Of course, it is best to use the interface request directly for pages rendered by the client. way, so that the subsequent HTML parsing is not needed, just do a simple encapsulation, and then you can use it like this: #Funny:)

await new Downloader('http://36kr.com/newsflashes', DOWNLOADER.puppeteer).downloadHTML()

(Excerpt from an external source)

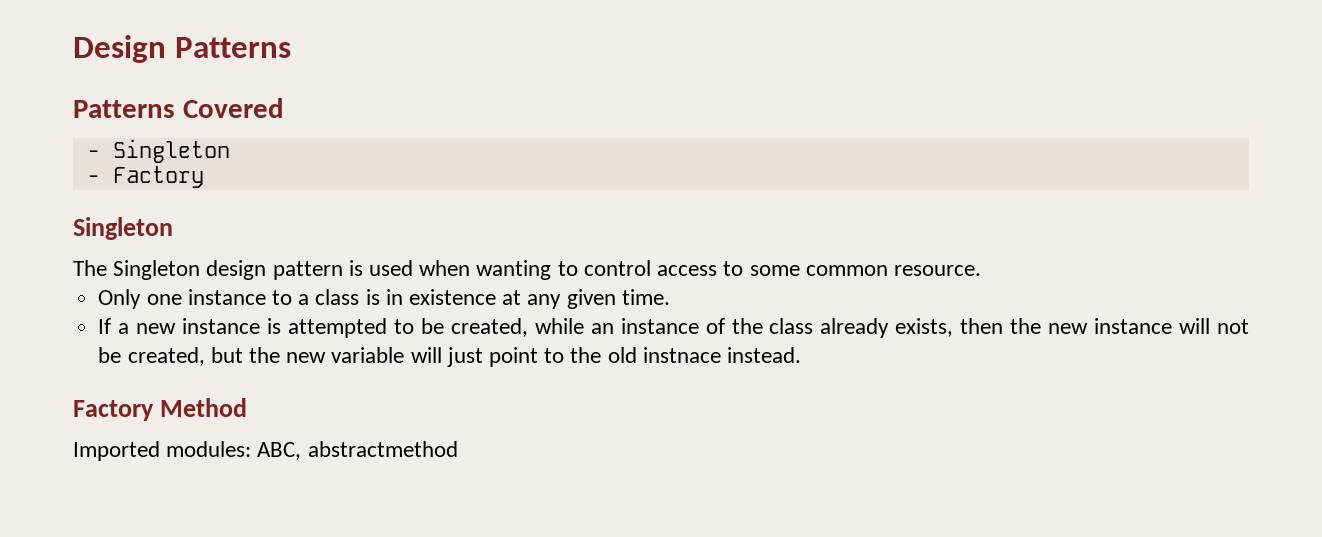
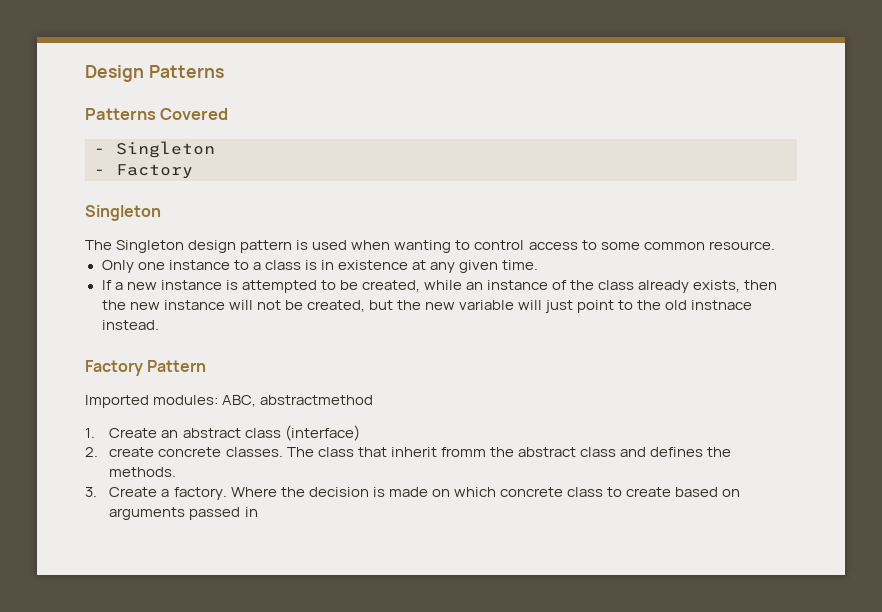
- Factory Method
+ Factory Pattern
+ 1. Create an abstract class (interface)
+ 2. create concrete classes. The class that inherit fromm the abstract class and defines the methods.
+ 3. Create a factory. Where the decision is made on which concrete class to create based on arguments passed in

2. HTML content extraction

HTML content extraction is of course using the artifact cheerio. Cheerio exposes the same interface as jQuery and is very simple to use. Open the page F12 in the browser to view the extracted page element nodes, and then extract the content according to the needs

readHubExtract () {
 let nodeList = this.$('#itemList').find('.enableVisited')
 nodeList.each((i, e) => {
  let a = this.$(e).find('a')
  this.extractData.push(
  this.extractDataFactory(
   a.attr('href'),
   a.text(),
   '',
   SOURCECODE.Readhub
  )
  )
 })
 return this.extractData
 }

3. Scheduled tasks

cron 每天跑一跑 
function job () {
 let cronJob = new cron.CronJob({
 cronTime: cronConfig.cronTime,
 onTick: () => {
  spider()
 },
 start: false
 })
 cronJob.start()
}

4. Data persistence

Theoretically, data persistence should not be within the scope of crawler concern. Use mongoose to create Model

import mongoose from 'mongoose'
const Schema = mongoose.Schema
const NewsSchema = new Schema(
 {
 title: { type: 'String', required: true },
 url: { type: 'String', required: true },
 summary: String,
 recommend: { type: Boolean, default: false },
 source: { type: Number, required: true, default: 0 },
 status: { type: Number, required: true, default: 0 },
 createdTime: { type: Date, default: Date.now }
 },
 {
 collection: 'news'
 }
)
export default mongoose.model('news', NewsSchema)

Basic operations

import { OBJ_STATUS } from '../../Constants'
class BaseService {
 constructor (ObjModel) {
 this.ObjModel = ObjModel
 }

 saveObject (objData) {
 return new Promise((resolve, reject) => {
  this.ObjModel(objData).save((err, result) => {
  if (err) {
   return reject(err)
  }
  return resolve(result)
  })
 })
 }
}
export default BaseService

Information

import BaseService from './BaseService'
import News from '../models/News'
class NewsService extends BaseService {}
export default new NewsService(News)

Happily save data

await newsService.batchSave(newsListTem)

For more information, just go to Github and clone the project to see it.

Summary

The above is what I compiled for everyone. I hope it will be helpful to everyone in the future.